» PROBLEM DESCRIPTION:
Give an exact copy of the lines of the records below, starting at the line containing "(315, 103) none -> [220,211,257,221] ####" and running to the end.
=== ENTRIES SHOWN ===
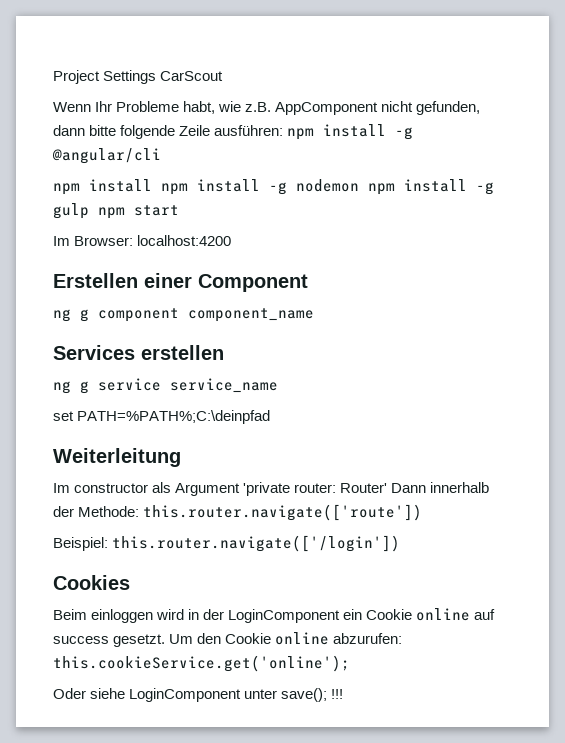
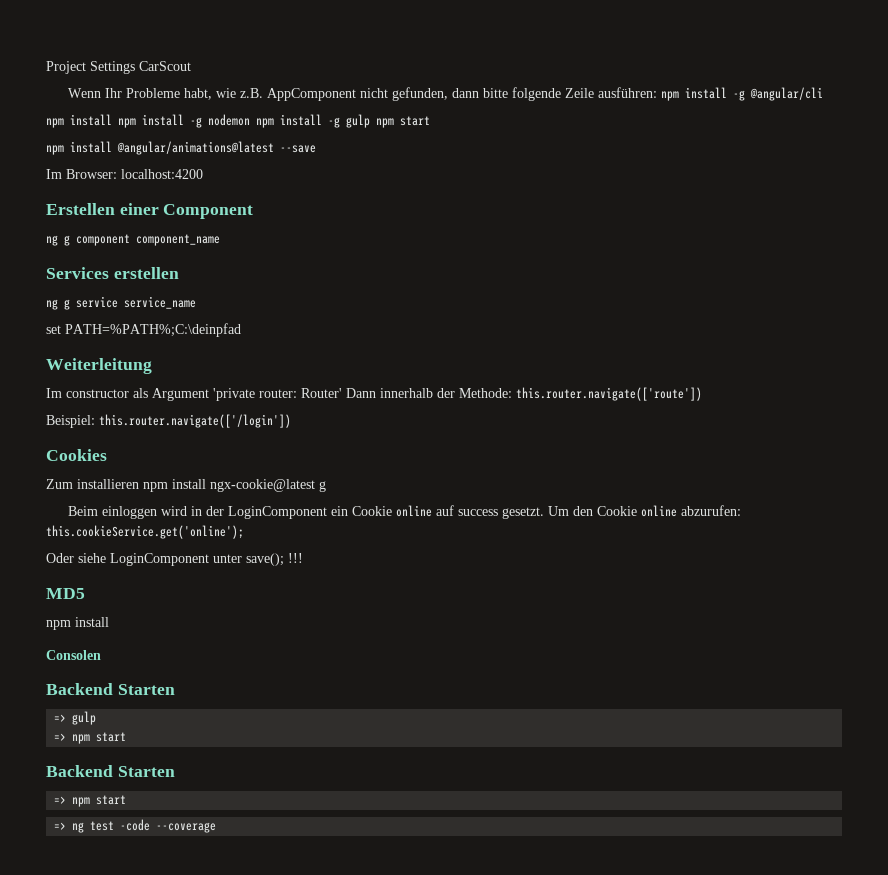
(179, 210) none -> [46,141,316,155] // npm install @angular/animations@latest --save
(130, 582) none -> [46,479,326,492] // Zum installieren npm install ngx-cookie@latest g
(344, 694) none -> [46,588,85,599] [46,617,109,630] [46,650,101,660] [46,683,175,695] [54,711,97,725] [54,732,127,744] [46,765,175,777] [54,795,127,807] [54,819,217,833] // MD5 // npm install // Consolen // Backend Starten // => gulp // => npm start // Backend Starten // => npm start // => ng test -code --coverage

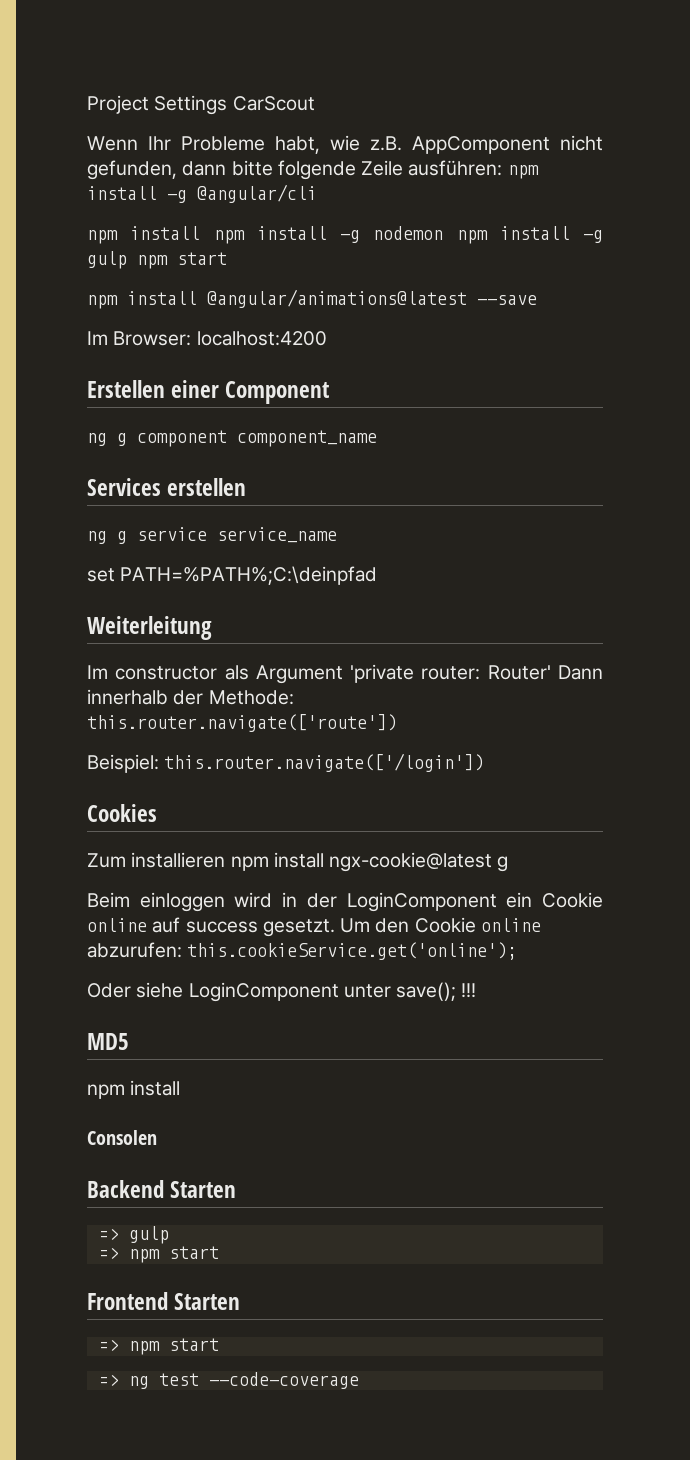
[46,765,113,777] Backend -> [87,1292,168,1310] Frontend
[120,819,217,833] -code --coverage -> [208,1372,359,1389] --code-coverage

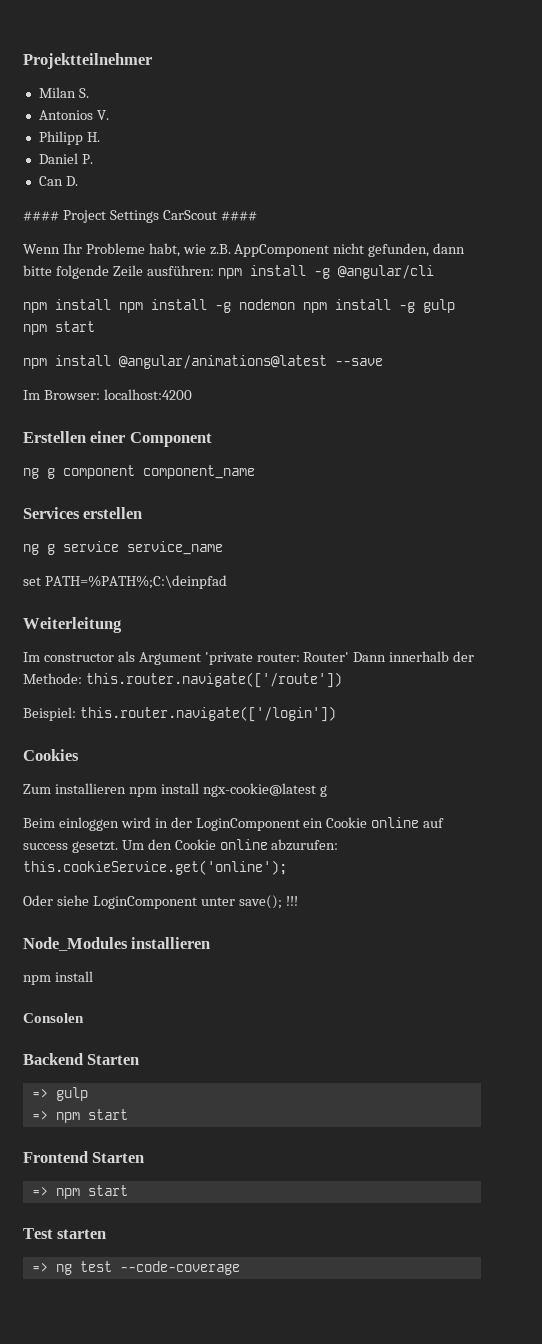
(87, 104) none -> [23,53,152,69] [38,87,89,98] [38,110,109,120] [38,131,100,145] [38,153,93,164] [38,176,78,186] [23,211,59,221] Projektteilnehmer // Milan S. // Antonios V. // Philipp H. // Daniel P. // Can D. // ####
(315, 103) none -> [220,211,257,221] ####
[87,714,397,732] this.router.navigate(['route']) -> [85,672,342,688] this.router.navigate(['/route'])
[87,1033,129,1050] MD5 -> [23,937,211,951] Node_Modules installieren
(219, 1344) none -> [23,1228,107,1239] // Test starten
===
» EXERCISE RESPONSE:
(315, 103) none -> [220,211,257,221] ####
[87,714,397,732] this.router.navigate(['route']) -> [85,672,342,688] this.router.navigate(['/route'])
[87,1033,129,1050] MD5 -> [23,937,211,951] Node_Modules installieren
(219, 1344) none -> [23,1228,107,1239] // Test starten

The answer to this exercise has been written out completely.